◆ DATA:

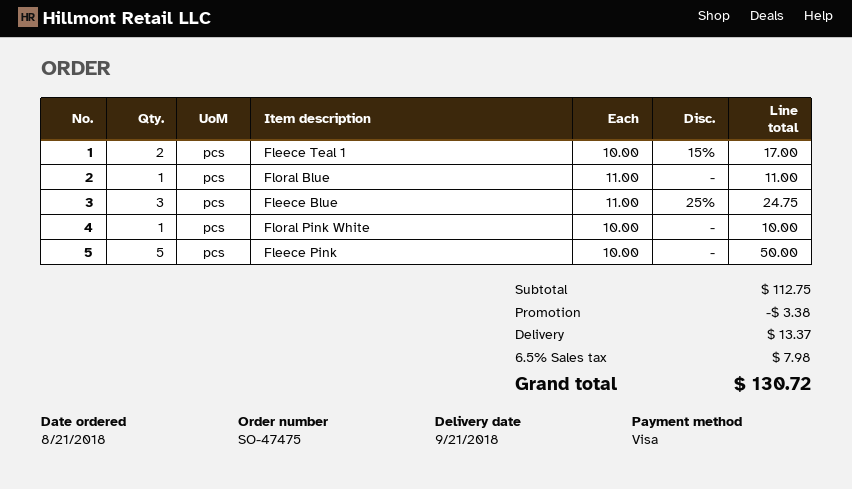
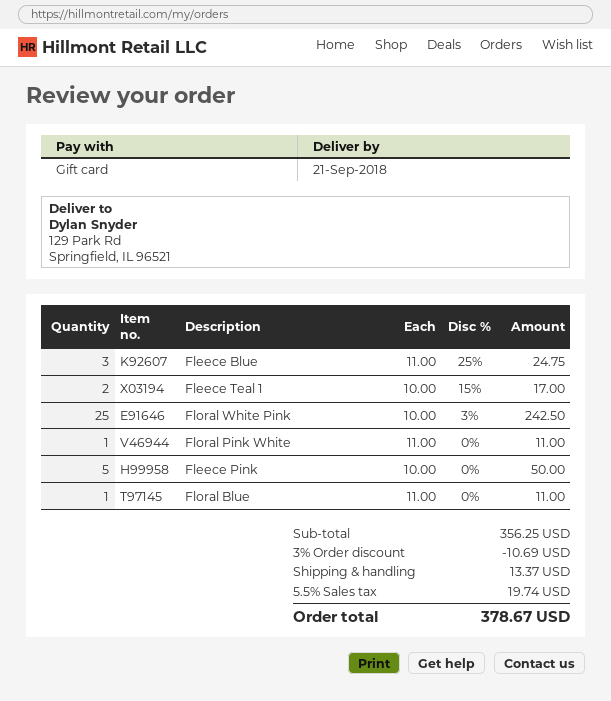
payment method: Visa -> gift card
Floral Pink White: 1 x 10.00 = 10.00 -> 1 x 11.00 = 11.00
Floral White Pink: none -> 25 x 10.00 - 3% = 242.50
subtotal: 112.75 -> 356.25
discount: 3.38 -> 10.69
tax: 6.5% = 7.98 -> 5.5% = 19.74
total: 130.72 -> 378.67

◆ WHAT YOU WILL DO: Once the line containing "discount: 3.38 -> 10.69" is found, please retype it and every remaining line of the listing above, exactly, with nothing else.

◆ SOLVED PROBLEM:
discount: 3.38 -> 10.69
tax: 6.5% = 7.98 -> 5.5% = 19.74
total: 130.72 -> 378.67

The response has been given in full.